Forward-Looking Statements
This communication contains forward-looking statements about, among other things, the proposed acquisition of Exact Sciences by Abbott Laboratories. Forward-looking statements involve substantial risks and uncertainties that could cause actual results to differ materially from those expressed or implied by such statements. Such risks and uncertainties include, among others, the following: the possible inability of the parties to consummate the proposed transaction on a timely basis or at all; the possible inability of the parties to satisfy the conditions precedent to consummation of the proposed transaction, including necessary regulatory approvals and the requisite vote by Exact Sciences’ stockholders, on a timely basis or at all; the possible occurrence of any event, change or other circumstance that could give rise to the termination of the parties’ definitive agreement for the proposed transaction (the “Merger Agreement”); the risk that the Merger Agreement may be terminated in circumstances that require Exact Sciences to pay a termination fee; the possibility that competing offers may be made; the potential adverse impact on Exact Sciences of contractual restrictions under the Merger Agreement that limit Exact Sciences’ ability to pursue business opportunities or strategic transactions; risks relating to significant transaction costs associated with the proposed transaction and the possibility that the proposed transaction may be more expensive to complete than anticipated; potential adverse effects of the announcement or pendency of the proposed transaction, or any failure to complete the proposed transaction, on the market price of Exact Sciences’ common stock or on the ability of Exact Sciences to develop and maintain relationships with its personnel (including Exact Sciences’ ability to attract and retain highly qualified management and other scientific personnel) and customers, suppliers and others with whom it does business or otherwise on Exact Sciences’ business, financial condition, results of operations and financial performance; risks related to diversion of management’s attention from Exact Sciences’ ongoing business operations due to the proposed transaction; and the risk of litigation and/or regulatory actions related to the proposed transaction or Exact Sciences’ business and the outcome of any such litigation or regulatory action.

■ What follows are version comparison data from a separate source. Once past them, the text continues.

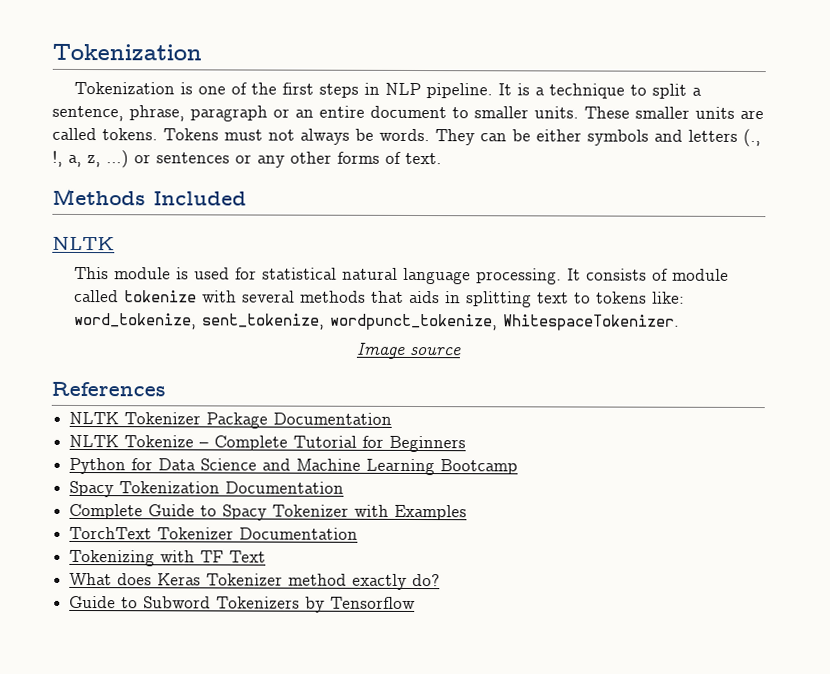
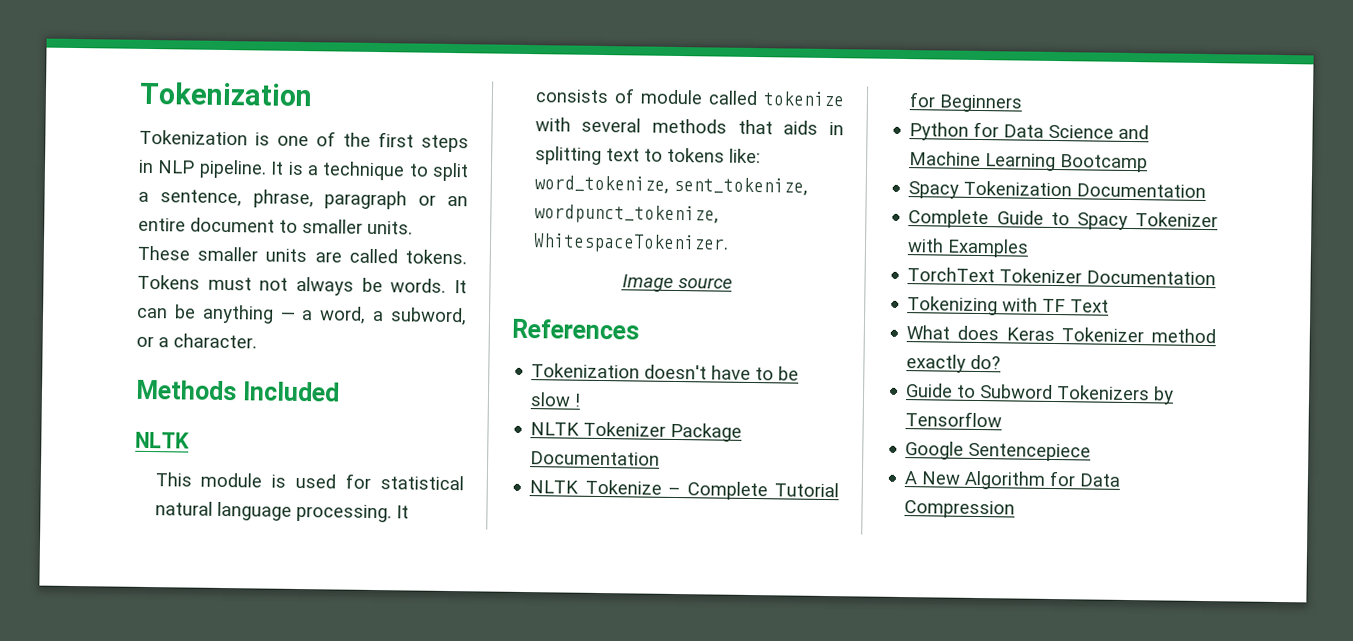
[435,129,475,146] They -> [454,280,467,294] It
[536,128,761,148] [52,150,442,169] either symbols and letters (., !, a, z, ...) or sentences or any other forms of text. -> [201,304,467,326] [136,333,257,349] anything — a word, a subword, or a character.
(166, 389) none -> [531,363,800,381] [530,392,582,407] // Tokenization doesn't have to be slow !
(417, 603) none -> [905,441,1092,462] [904,470,1122,490] [904,500,1016,519] // Google Sentencepiece // A New Algorithm for Data Compression

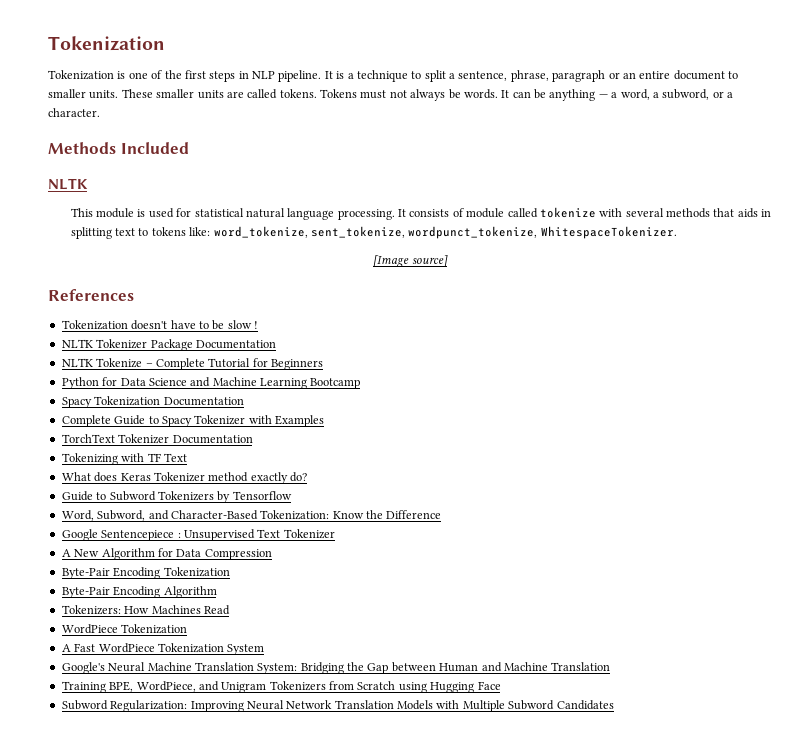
[621,274,733,292] Image source -> [373,255,448,267] [Image source]
[905,441,1092,462] Google Sentencepiece -> [61,510,442,521] [61,529,335,541] Word, Subword, and Character-Based Tokenization: Know the Difference // Google Sentencepiece : Unsupervised Text Tokenizer
(1016, 509) none -> [61,567,230,579] [61,586,217,598] [61,605,230,615] [61,624,188,634] [61,643,265,655] [61,662,611,674] [61,681,501,693] [61,700,614,712] // Byte-Pair Encoding Tokenization // Byte-Pair Encoding Algorithm // Tokenizers: How Machines Read // WordPiece Tokenization // A Fast WordPiece Tokenization System // Google's Neural Machine Translation System: Bridging the Gap between Human and Machine Translation // Training BPE, WordPiece, and Unigram Tokenizers from Scratch using Hugging Face // Subword Regularization: Improving Neural Network Translation Models with Multiple Subword Candidates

The risks described above are not exhaustive. Other important risks and uncertainties affecting Exact Sciences and its business are described in the Risk Factors sections of Exact Sciences’ most recent Annual Report on Form 10-K and any subsequent Quarterly Reports on Form 10-Q, and in its other reports filed with the SEC. Exact Sciences undertakes no obligation to publicly update any forward-looking statement, whether written or oral, that may be made from time to time, whether as a result of new information, future developments or otherwise.